TASK GOAL.
All of the data should be output character for character, except the pictures.

***** STUDY MATERIAL *****

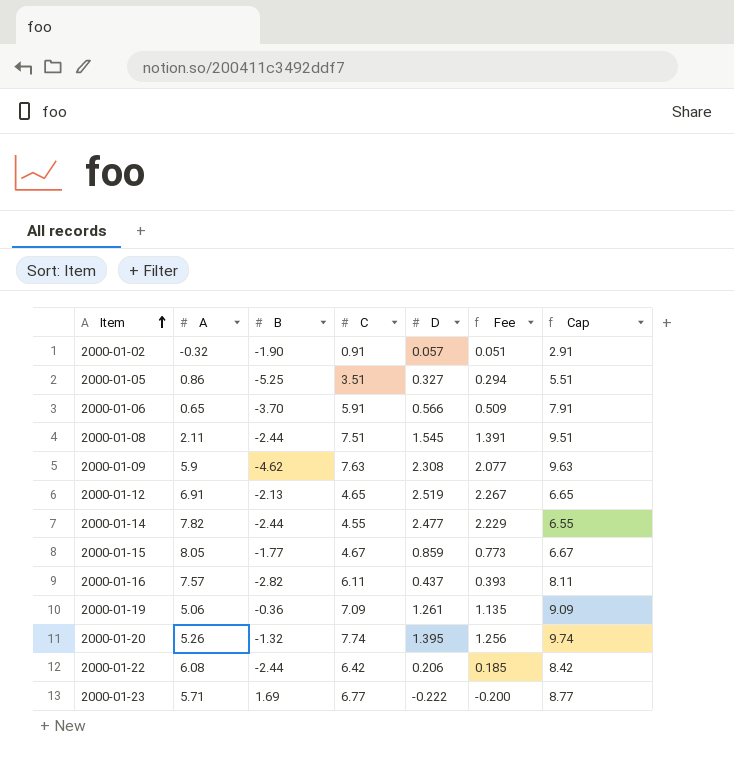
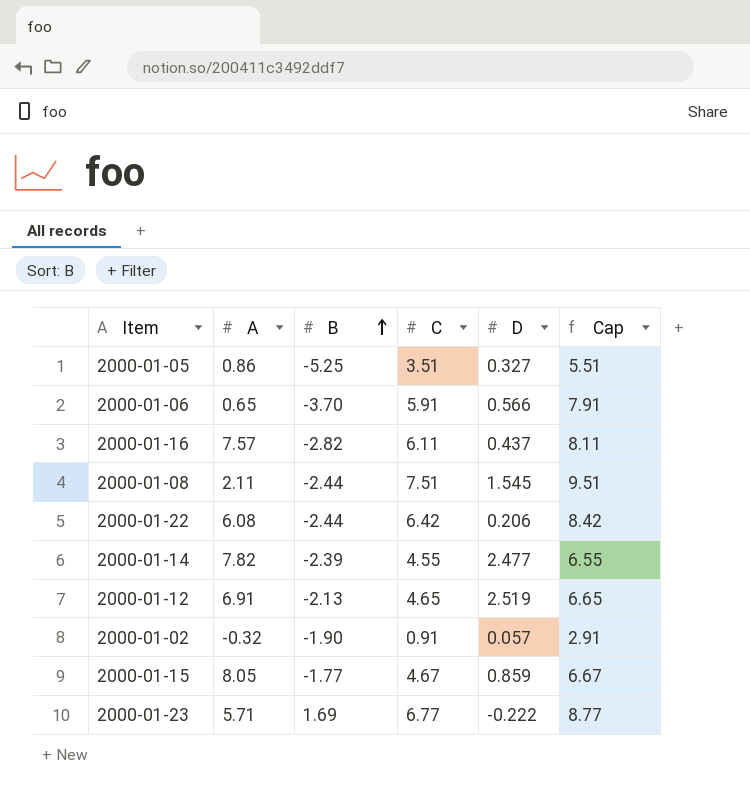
row order: Item ascending -> B ascending
column Fee | formula: [D] * 0.9 -> none
row 2000-01-09: 5.9 | -4.62 | 7.63 | 2.308 | 2.077 | 9.63 -> none
row 2000-01-19: 5.06 | -0.36 | 7.09 | 1.261 | 1.135 | 9.09 -> none
row 2000-01-20: 5.26 | -1.32 | 7.74 | 1.395 | 1.256 | 9.74 -> none
2000-01-14 | B: -2.44 -> -2.39

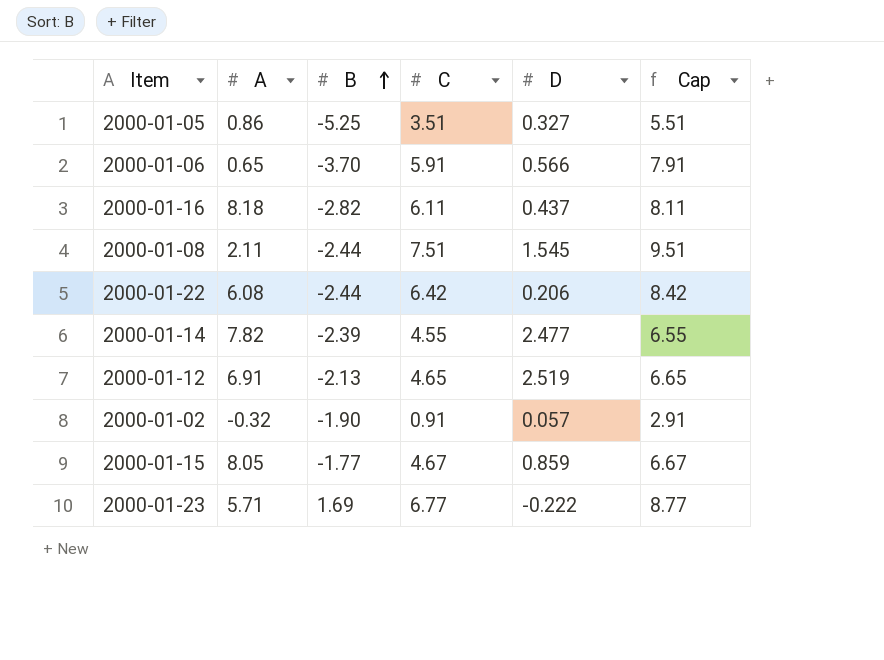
2000-01-16 | A: 7.57 -> 8.18

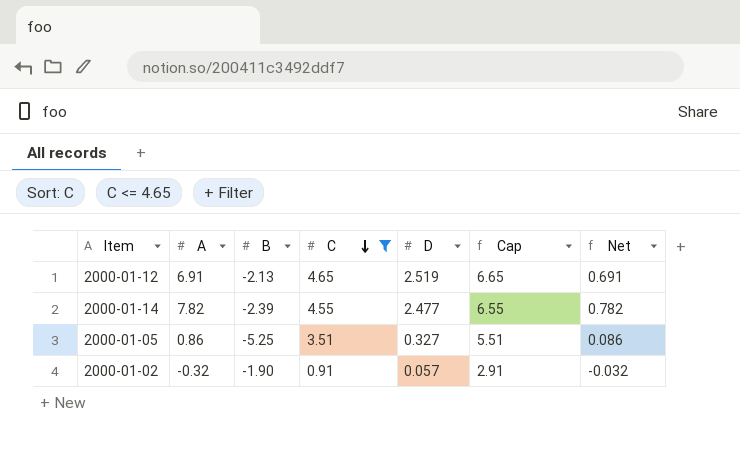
filter: none -> C <= 4.65
row order: B ascending -> C descending
column Net | formula: none -> [A] * 0.1

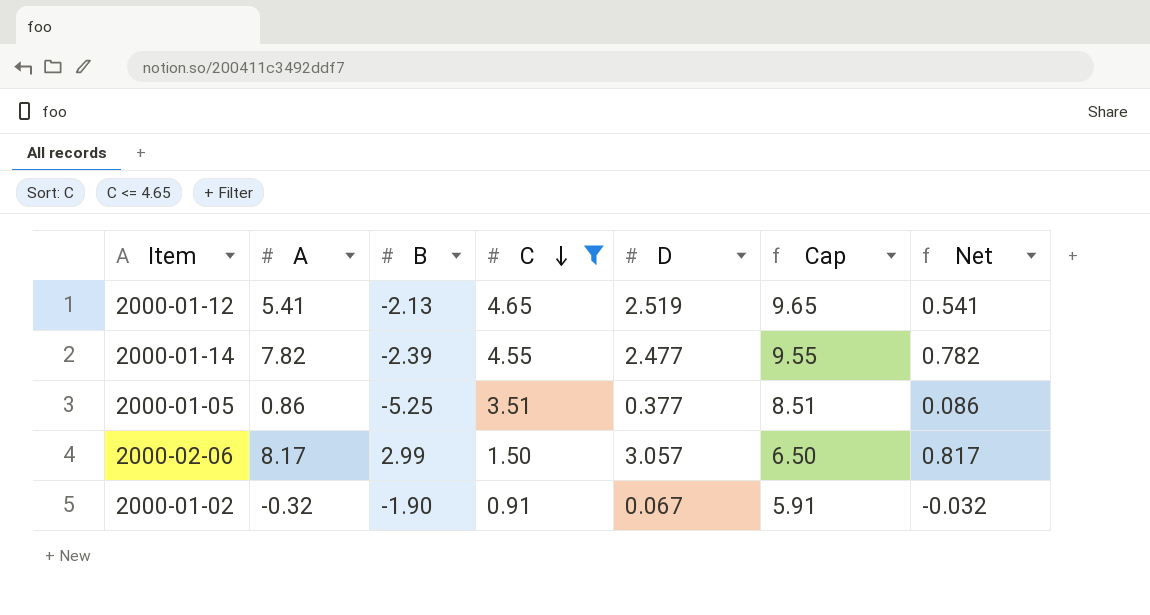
column Cap | formula: [C] + 2 -> [C] + 5
2000-01-12 | A: 6.91 -> 5.41
2000-01-12 | Net: 0.691 -> 0.541
2000-01-05 | D: 0.327 -> 0.377
row 2000-02-06: none -> 8.17 | 2.99 | 1.50 | 3.057 | 6.50 | 0.817
2000-01-02 | D: 0.057 -> 0.067

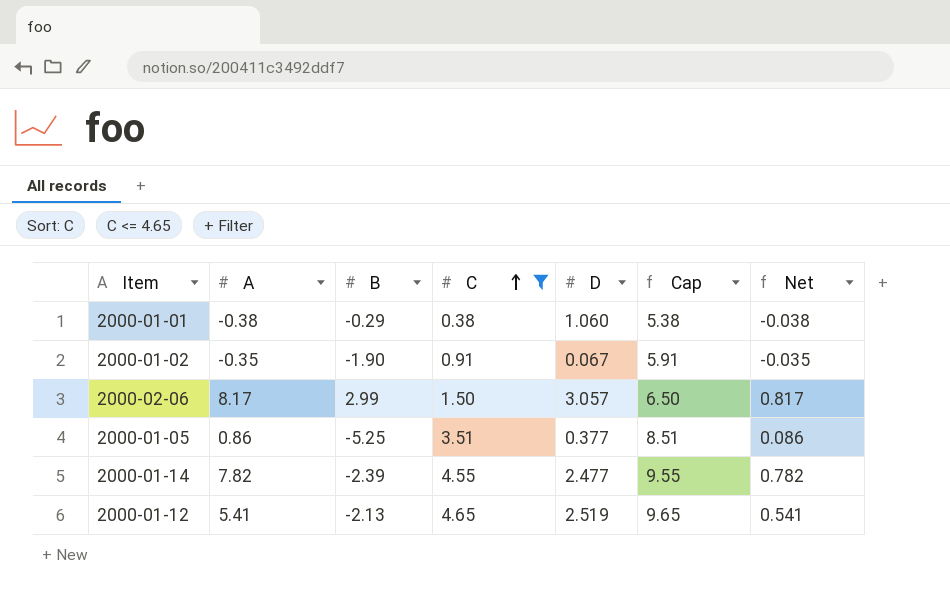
row order: C descending -> C ascending
row 2000-01-01: none -> -0.38 | -0.29 | 0.38 | 1.060 | 5.38 | -0.038
2000-01-02 | A: -0.32 -> -0.35
2000-01-02 | Net: -0.032 -> -0.035

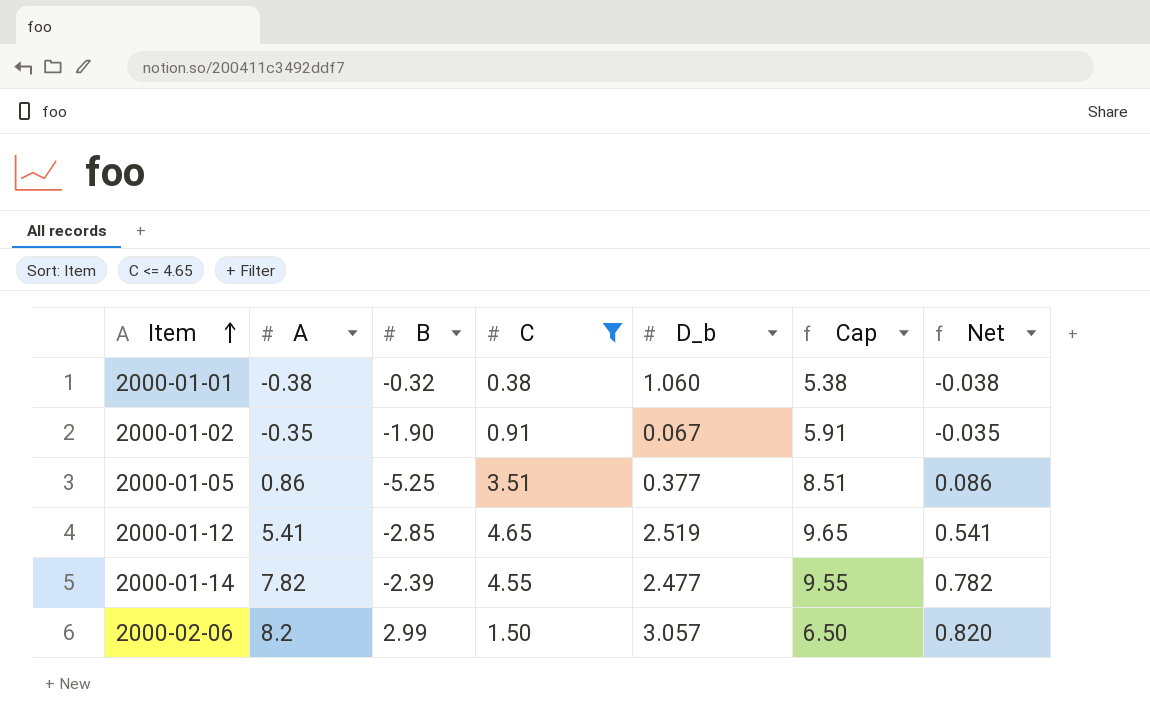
row order: C ascending -> Item ascending
column name: D -> D_b
2000-01-01 | B: -0.29 -> -0.32
2000-01-12 | B: -2.13 -> -2.85
2000-02-06 | A: 8.17 -> 8.2
2000-02-06 | Net: 0.817 -> 0.820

*****

YOUR SOLUTION.
row order: Item ascending -> B ascending
column Fee | formula: [D] * 0.9 -> none
row 2000-01-09: 5.9 | -4.62 | 7.63 | 2.308 | 2.077 | 9.63 -> none
row 2000-01-19: 5.06 | -0.36 | 7.09 | 1.261 | 1.135 | 9.09 -> none
row 2000-01-20: 5.26 | -1.32 | 7.74 | 1.395 | 1.256 | 9.74 -> none
2000-01-14 | B: -2.44 -> -2.39

2000-01-16 | A: 7.57 -> 8.18

filter: none -> C <= 4.65
row order: B ascending -> C descending
column Net | formula: none -> [A] * 0.1

column Cap | formula: [C] + 2 -> [C] + 5
2000-01-12 | A: 6.91 -> 5.41
2000-01-12 | Net: 0.691 -> 0.541
2000-01-05 | D: 0.327 -> 0.377
row 2000-02-06: none -> 8.17 | 2.99 | 1.50 | 3.057 | 6.50 | 0.817
2000-01-02 | D: 0.057 -> 0.067

row order: C descending -> C ascending
row 2000-01-01: none -> -0.38 | -0.29 | 0.38 | 1.060 | 5.38 | -0.038
2000-01-02 | A: -0.32 -> -0.35
2000-01-02 | Net: -0.032 -> -0.035

row order: C ascending -> Item ascending
column name: D -> D_b
2000-01-01 | B: -0.29 -> -0.32
2000-01-12 | B: -2.13 -> -2.85
2000-02-06 | A: 8.17 -> 8.2
2000-02-06 | Net: 0.817 -> 0.820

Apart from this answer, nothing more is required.